Whether Thug intended to goad his haters into telling on themselves or did so because he just doesn't care remains unclear. As we'e learned over the years he's not much interested in transparency. The uncompromising mystique that surrounds his perplexing public persona plays no small part in what made, and continues to make, him such an intriguing and viral figure in hip-hop. After battling numerous leaks of his work with the first two volumes of archival Slime Season tapes, 2016's sanctioned new music releases I'm Up and Jeffery showed folks what he could do and how well he could do it.
Those projects no doubt resonate with Keed's generation, one that has witnessed and experienced plenty of success from those who followed Thug's unconventional lead. The singsong teases of "Wyclef Jean" has a direct line to work by the likes of Lil Uzi Vert and Nav, while the transformation of Travis Scott from gloomy Kanye West protege to outsized hip-hop superstar assuredly comes from his time touring and recording with his Houston peer. I'm Up and Jeffery are also where many of Keed's YSL labelmates made their first notable appearances, including Dolly, HiDoraah, Duke, and Billboard-charting talent Gunna.
As large as Thug looms over Keed's work, the younger rapper does more than merely imitate the master. Even when paired up on Long Live Mexico‘s squirmy banger "Million Dollar Mansion," he finds his own cadence while accumulating his own distinct reference points. Like those who grew up with Jay-Z or Ye or Kid Cudi or whomever, his appreciation for the rapper transcends emulation and, now more than on last year's Trapped On Cleveland 2 and Keed Talk to 'Em tapes, they've become his own. What separates Keed from Thug is the manner with which he expands off the latter's lexicon and discography, not unlike how classic rock acts absorbed blues scales into their own music. He takes a proprietary method and broadens it into an open-source universe that retains the original's credibility, something certainly served by both artists coming out of the Cleveland Avenue apartments.

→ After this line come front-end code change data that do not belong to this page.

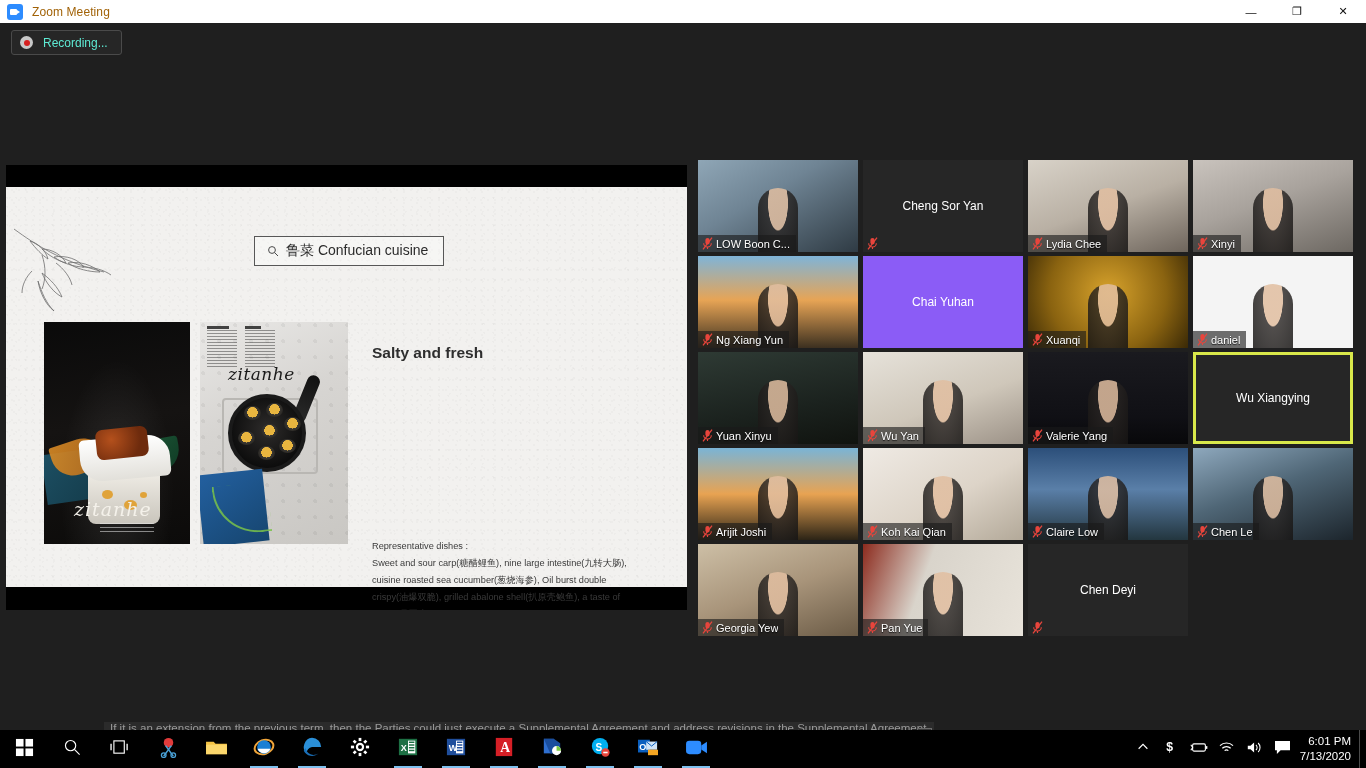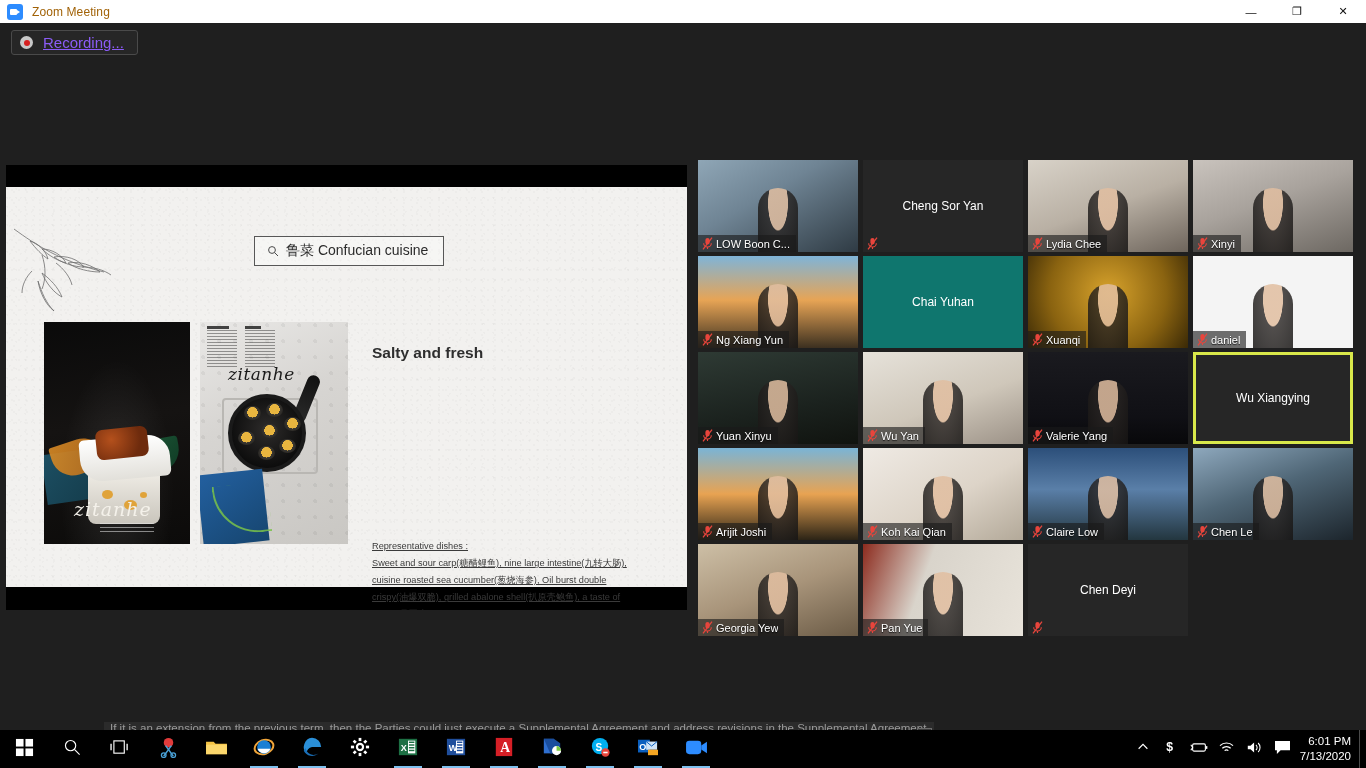--- a/index.html
+++ b/index.html
@@ -59,7 +59,7 @@
   #rec-dot::after {
     content: ""; width: 6px; height: 6px; border-radius: 50%; background: #d62020;
   }
-  #rec-label { font-size: 15px; color: #8b5cf6; text-decoration: underline; }
+  #rec-label { font-size: 12px; color: #5eead4; }
 
   
   #share {

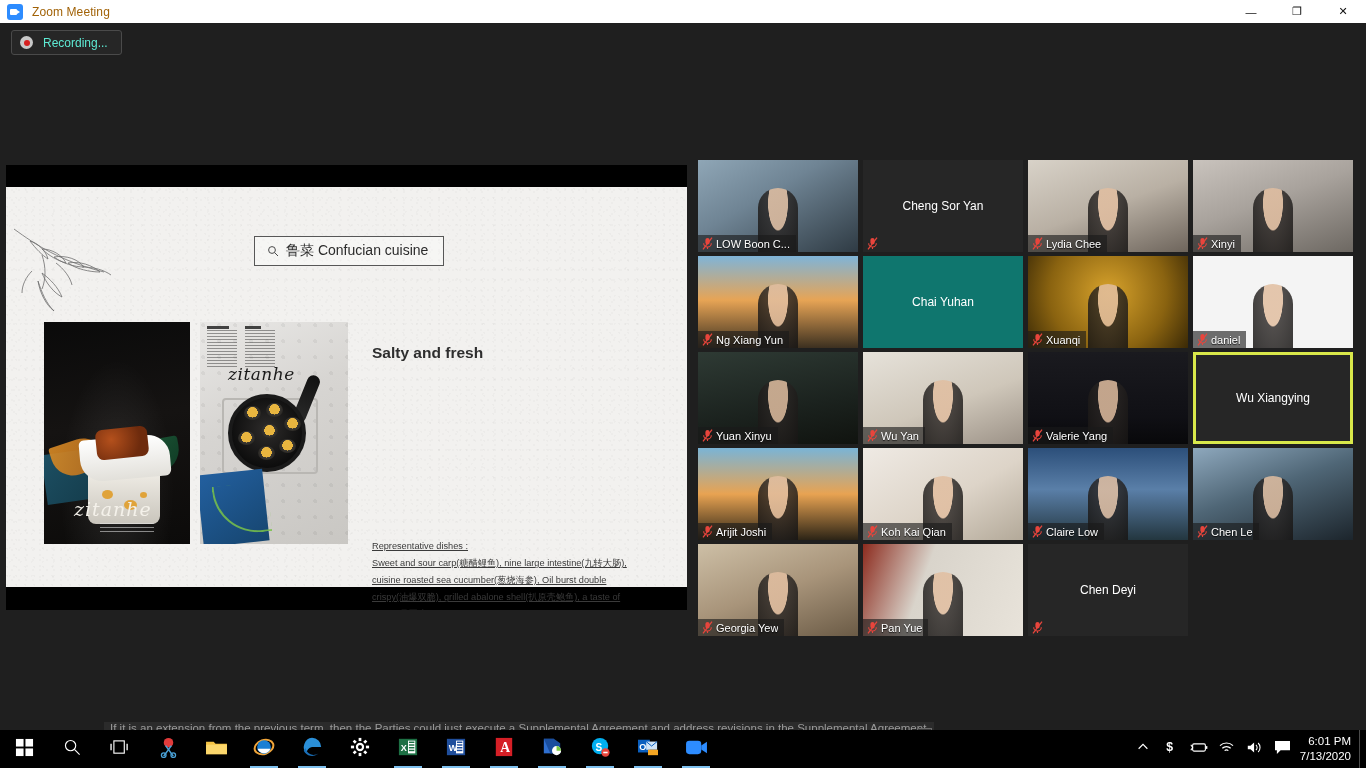--- a/index.html
+++ b/index.html
@@ -455,7 +455,7 @@
           <span class="pname">Ng Xiang Yun</span>
         </div>
       </div>
-      <div class="tile novideo" style="background: #0f766e;">
+      <div class="tile novideo" style="background: #8b5cf6;">
         <div class="centername">Chai Yuhan</div>
         <div class="nameplate"></div>
       </div>

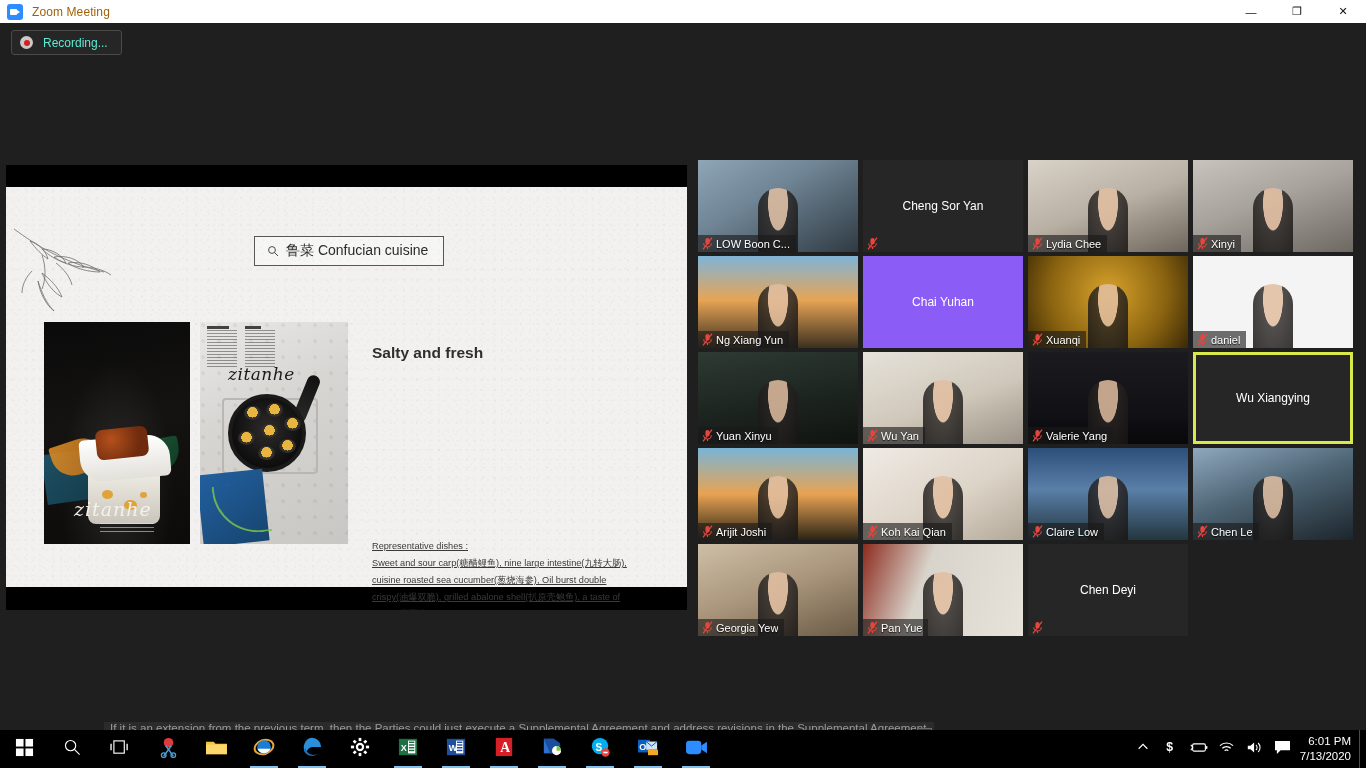--- a/index.html
+++ b/index.html
@@ -207,7 +207,7 @@
     position: absolute; left: 366px; top: 351px;
     width: 300px; font-size: 9.2px; line-height: 17.1px; color: #3a3a3a;
   }
-  #slide-sub .row { white-space: nowrap; text-decoration: underline; }
+  #slide-sub .row { white-space: nowrap; }
 
   
   #grid {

Keed gets to go further with his peers. He contends with Moneybagg Yo on the hard-edged trap of "Child" and goes toe to toe with Uzi and YNW Melly amid the fluff and flutes of "Pull Up." His coziness on the popwise "Make U Proud" recalls that of his guru, more than hinting at how well he could anchor a hit like Camila Cabello’s "Havana" or Usher’s "No Limit." And while we likely still have some time before that game-changing crossover moment happens, Long Live Mexico nonetheless does more than present a burgeoning talent to a wider audience; it legitimizes an established artist who fought tooth and nail to get there.